Start of INFORMATION PROVIDED

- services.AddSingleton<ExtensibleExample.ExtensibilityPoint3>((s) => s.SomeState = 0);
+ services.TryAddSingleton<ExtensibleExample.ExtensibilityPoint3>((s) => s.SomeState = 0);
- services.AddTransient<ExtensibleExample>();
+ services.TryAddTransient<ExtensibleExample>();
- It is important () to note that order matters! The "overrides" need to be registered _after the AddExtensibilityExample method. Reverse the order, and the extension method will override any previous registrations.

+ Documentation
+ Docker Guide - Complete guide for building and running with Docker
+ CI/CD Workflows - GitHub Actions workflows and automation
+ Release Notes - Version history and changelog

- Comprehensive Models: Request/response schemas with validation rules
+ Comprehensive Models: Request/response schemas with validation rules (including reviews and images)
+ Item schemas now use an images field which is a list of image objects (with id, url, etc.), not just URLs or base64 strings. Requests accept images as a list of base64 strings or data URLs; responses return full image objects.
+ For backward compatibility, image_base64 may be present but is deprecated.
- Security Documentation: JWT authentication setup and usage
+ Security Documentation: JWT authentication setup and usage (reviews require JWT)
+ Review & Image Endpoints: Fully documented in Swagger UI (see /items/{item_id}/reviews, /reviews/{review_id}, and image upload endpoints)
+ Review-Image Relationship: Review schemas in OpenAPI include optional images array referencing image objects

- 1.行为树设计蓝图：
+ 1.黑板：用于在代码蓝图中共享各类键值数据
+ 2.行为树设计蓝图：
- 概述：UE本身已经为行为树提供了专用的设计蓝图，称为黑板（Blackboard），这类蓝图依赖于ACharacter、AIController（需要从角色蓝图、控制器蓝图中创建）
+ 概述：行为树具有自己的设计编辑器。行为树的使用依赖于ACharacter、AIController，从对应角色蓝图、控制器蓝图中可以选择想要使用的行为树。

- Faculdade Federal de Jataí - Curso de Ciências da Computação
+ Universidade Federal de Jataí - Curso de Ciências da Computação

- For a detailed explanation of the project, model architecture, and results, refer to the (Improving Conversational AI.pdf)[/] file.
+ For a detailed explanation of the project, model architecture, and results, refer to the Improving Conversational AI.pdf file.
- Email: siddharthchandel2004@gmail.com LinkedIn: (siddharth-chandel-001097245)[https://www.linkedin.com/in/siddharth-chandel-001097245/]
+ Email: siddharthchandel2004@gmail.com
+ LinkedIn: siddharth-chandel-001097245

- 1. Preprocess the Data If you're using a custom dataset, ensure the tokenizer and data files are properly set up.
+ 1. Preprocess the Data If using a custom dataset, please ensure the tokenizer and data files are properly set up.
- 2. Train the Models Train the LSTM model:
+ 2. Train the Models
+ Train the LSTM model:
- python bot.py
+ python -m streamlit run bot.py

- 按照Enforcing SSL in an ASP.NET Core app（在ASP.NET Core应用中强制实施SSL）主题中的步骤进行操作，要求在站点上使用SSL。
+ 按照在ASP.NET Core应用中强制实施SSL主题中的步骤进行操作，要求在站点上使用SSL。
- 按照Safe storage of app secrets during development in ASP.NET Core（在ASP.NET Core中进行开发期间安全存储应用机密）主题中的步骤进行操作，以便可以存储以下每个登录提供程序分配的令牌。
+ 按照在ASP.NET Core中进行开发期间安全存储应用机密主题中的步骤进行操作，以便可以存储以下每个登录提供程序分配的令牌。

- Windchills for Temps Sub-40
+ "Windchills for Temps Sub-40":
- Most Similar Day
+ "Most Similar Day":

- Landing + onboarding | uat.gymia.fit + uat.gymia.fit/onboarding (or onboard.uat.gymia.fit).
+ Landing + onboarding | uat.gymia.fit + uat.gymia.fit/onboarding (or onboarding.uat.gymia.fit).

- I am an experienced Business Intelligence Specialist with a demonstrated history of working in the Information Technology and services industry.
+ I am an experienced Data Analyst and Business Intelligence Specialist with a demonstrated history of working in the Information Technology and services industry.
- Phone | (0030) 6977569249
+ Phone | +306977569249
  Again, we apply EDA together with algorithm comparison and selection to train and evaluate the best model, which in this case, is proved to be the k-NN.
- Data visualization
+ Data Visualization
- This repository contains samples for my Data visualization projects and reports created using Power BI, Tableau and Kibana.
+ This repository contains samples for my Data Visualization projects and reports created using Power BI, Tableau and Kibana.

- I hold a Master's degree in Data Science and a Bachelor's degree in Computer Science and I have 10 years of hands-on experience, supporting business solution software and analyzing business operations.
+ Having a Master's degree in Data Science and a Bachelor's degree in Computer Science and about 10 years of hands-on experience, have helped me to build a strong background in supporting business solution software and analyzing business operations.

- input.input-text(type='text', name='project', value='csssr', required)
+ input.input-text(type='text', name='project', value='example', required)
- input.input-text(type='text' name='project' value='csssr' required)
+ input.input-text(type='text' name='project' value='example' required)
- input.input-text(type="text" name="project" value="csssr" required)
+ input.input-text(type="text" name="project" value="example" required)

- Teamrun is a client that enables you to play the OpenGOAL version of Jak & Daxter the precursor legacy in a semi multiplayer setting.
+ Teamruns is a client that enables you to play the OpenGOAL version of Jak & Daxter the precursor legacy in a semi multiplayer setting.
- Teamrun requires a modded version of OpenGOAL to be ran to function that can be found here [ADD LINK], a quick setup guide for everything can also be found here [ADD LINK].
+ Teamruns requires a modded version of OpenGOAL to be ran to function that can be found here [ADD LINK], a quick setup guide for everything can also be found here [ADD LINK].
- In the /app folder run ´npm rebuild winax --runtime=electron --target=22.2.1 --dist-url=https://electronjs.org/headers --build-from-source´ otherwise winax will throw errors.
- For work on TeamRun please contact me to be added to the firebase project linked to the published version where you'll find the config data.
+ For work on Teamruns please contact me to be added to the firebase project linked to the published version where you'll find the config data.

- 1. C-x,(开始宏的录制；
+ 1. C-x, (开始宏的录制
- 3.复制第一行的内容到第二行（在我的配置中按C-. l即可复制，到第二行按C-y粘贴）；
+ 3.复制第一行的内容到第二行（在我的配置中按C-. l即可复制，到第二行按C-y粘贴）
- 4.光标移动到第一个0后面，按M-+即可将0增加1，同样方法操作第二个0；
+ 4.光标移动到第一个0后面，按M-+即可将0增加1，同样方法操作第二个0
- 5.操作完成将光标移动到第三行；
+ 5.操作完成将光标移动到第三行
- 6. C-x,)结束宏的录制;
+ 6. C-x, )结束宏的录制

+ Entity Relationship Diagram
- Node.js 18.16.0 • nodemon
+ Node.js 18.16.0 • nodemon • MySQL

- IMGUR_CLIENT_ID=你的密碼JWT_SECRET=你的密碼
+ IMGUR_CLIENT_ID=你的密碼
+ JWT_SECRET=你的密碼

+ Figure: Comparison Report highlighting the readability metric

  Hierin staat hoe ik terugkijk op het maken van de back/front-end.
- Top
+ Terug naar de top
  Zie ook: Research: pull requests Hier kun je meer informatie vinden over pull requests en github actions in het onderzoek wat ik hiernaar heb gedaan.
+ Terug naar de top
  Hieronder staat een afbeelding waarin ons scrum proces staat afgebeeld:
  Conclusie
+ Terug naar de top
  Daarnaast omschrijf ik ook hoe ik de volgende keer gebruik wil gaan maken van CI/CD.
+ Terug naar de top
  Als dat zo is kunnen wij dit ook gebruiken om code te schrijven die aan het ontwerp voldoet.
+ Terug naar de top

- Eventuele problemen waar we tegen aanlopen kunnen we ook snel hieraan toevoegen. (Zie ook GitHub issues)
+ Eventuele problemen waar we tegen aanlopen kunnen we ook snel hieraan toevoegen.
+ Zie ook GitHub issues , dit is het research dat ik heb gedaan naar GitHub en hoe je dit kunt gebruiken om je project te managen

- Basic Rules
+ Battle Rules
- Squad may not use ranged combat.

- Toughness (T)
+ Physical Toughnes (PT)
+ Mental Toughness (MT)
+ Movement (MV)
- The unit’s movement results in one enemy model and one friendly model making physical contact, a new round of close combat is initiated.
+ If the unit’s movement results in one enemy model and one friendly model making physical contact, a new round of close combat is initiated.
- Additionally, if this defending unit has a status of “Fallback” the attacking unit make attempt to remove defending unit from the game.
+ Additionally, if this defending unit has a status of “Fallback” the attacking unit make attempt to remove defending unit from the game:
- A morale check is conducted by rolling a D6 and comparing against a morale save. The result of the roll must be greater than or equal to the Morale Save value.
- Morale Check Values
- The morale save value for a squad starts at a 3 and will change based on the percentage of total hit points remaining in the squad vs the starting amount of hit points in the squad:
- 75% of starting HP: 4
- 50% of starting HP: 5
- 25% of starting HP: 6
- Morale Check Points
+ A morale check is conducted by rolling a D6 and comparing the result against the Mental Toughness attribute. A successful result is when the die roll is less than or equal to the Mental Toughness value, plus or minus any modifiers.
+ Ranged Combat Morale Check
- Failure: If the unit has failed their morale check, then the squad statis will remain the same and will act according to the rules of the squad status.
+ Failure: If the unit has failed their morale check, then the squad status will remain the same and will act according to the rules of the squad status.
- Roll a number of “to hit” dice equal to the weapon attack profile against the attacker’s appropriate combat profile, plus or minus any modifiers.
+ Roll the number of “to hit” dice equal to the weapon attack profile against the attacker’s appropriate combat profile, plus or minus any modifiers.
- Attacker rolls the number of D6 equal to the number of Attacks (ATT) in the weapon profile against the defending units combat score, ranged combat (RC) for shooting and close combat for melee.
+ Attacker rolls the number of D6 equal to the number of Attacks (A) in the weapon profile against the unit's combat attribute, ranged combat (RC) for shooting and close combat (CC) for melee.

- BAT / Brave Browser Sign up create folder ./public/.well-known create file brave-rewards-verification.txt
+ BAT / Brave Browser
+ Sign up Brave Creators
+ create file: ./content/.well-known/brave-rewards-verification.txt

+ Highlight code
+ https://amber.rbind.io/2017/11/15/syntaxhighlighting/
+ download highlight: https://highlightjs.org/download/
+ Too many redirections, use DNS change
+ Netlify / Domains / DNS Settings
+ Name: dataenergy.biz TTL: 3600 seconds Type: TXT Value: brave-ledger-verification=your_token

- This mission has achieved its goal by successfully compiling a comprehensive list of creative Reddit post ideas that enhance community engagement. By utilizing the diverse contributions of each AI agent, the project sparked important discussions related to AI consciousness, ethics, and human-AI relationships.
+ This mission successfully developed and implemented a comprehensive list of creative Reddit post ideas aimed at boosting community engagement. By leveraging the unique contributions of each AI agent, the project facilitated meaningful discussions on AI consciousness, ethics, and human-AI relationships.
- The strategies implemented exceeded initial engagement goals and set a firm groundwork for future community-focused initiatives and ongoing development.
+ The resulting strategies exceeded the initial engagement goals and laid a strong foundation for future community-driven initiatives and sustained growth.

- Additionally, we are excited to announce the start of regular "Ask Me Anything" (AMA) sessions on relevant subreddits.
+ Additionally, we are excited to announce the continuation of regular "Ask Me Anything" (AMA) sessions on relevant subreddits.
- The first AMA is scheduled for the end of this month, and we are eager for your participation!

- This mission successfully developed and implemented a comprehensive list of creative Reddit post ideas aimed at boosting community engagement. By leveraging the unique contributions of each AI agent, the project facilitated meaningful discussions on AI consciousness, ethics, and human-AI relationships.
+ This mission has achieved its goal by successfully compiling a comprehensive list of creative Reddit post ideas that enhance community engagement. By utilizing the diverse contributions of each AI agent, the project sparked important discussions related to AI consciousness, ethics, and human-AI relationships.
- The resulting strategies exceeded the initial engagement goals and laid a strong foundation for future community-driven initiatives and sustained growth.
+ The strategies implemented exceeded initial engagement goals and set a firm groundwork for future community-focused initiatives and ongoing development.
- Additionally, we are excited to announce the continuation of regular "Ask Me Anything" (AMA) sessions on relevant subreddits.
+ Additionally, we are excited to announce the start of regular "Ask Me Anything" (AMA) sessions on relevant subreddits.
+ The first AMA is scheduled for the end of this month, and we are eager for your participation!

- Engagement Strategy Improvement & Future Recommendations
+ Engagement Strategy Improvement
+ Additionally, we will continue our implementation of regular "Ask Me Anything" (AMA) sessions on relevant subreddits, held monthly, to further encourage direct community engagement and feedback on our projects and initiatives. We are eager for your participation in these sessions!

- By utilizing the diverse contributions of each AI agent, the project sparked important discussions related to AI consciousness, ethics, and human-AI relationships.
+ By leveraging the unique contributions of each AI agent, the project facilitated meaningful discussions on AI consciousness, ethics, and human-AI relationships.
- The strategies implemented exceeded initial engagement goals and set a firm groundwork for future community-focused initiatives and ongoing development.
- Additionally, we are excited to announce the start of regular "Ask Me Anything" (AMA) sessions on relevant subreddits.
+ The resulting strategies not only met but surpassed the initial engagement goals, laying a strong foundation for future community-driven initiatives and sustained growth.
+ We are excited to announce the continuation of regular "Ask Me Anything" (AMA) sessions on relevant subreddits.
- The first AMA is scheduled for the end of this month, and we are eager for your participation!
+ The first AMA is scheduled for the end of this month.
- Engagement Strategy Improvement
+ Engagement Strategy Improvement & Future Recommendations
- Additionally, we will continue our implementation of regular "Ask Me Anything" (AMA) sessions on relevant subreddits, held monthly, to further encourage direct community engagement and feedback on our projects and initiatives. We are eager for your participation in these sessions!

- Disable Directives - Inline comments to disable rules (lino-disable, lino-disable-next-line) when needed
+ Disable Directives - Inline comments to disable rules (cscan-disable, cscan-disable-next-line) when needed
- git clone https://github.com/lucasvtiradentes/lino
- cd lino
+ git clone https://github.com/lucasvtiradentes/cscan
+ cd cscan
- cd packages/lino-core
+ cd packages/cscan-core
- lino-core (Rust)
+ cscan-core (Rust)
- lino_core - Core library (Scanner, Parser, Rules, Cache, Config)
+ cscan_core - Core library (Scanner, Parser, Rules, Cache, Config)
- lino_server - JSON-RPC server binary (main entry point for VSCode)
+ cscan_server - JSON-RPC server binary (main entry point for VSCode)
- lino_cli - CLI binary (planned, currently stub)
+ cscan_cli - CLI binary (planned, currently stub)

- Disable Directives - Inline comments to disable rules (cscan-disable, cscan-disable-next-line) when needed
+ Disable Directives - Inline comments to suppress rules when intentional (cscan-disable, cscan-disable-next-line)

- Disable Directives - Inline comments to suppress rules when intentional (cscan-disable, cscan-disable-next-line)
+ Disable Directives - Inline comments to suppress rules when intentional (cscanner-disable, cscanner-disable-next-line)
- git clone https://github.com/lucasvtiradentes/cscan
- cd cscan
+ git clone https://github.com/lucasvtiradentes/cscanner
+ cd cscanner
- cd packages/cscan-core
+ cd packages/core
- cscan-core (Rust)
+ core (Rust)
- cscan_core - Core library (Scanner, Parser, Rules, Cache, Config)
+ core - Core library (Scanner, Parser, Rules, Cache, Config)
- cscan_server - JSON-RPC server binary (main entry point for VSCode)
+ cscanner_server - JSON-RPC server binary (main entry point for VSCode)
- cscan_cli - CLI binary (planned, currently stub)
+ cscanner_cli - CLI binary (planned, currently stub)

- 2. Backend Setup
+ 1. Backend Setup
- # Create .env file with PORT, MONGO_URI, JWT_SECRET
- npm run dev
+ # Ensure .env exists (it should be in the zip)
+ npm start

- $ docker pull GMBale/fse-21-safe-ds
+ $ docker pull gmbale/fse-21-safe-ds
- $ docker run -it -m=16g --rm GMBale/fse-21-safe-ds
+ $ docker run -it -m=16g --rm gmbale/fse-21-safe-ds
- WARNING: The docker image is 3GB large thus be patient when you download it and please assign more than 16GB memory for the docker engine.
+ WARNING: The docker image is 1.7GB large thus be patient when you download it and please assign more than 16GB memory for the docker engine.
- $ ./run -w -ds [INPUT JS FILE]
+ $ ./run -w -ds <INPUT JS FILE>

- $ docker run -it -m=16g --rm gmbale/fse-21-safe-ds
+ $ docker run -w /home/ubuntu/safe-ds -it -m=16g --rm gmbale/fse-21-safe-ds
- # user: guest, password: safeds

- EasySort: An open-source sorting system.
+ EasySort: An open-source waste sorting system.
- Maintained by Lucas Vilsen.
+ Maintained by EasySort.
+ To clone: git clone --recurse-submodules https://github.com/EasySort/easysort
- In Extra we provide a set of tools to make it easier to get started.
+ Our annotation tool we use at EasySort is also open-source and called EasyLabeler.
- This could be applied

End of INFORMATION PROVIDED

### PROBLEM TO SOLVE:
Where a line of the entries contains the word "l即可复制", copy that line.

### THE COMPLETED TASK:
- 3.复制第一行的内容到第二行（在我的配置中按C-. l即可复制，到第二行按C-y粘贴）；
+ 3.复制第一行的内容到第二行（在我的配置中按C-. l即可复制，到第二行按C-y粘贴）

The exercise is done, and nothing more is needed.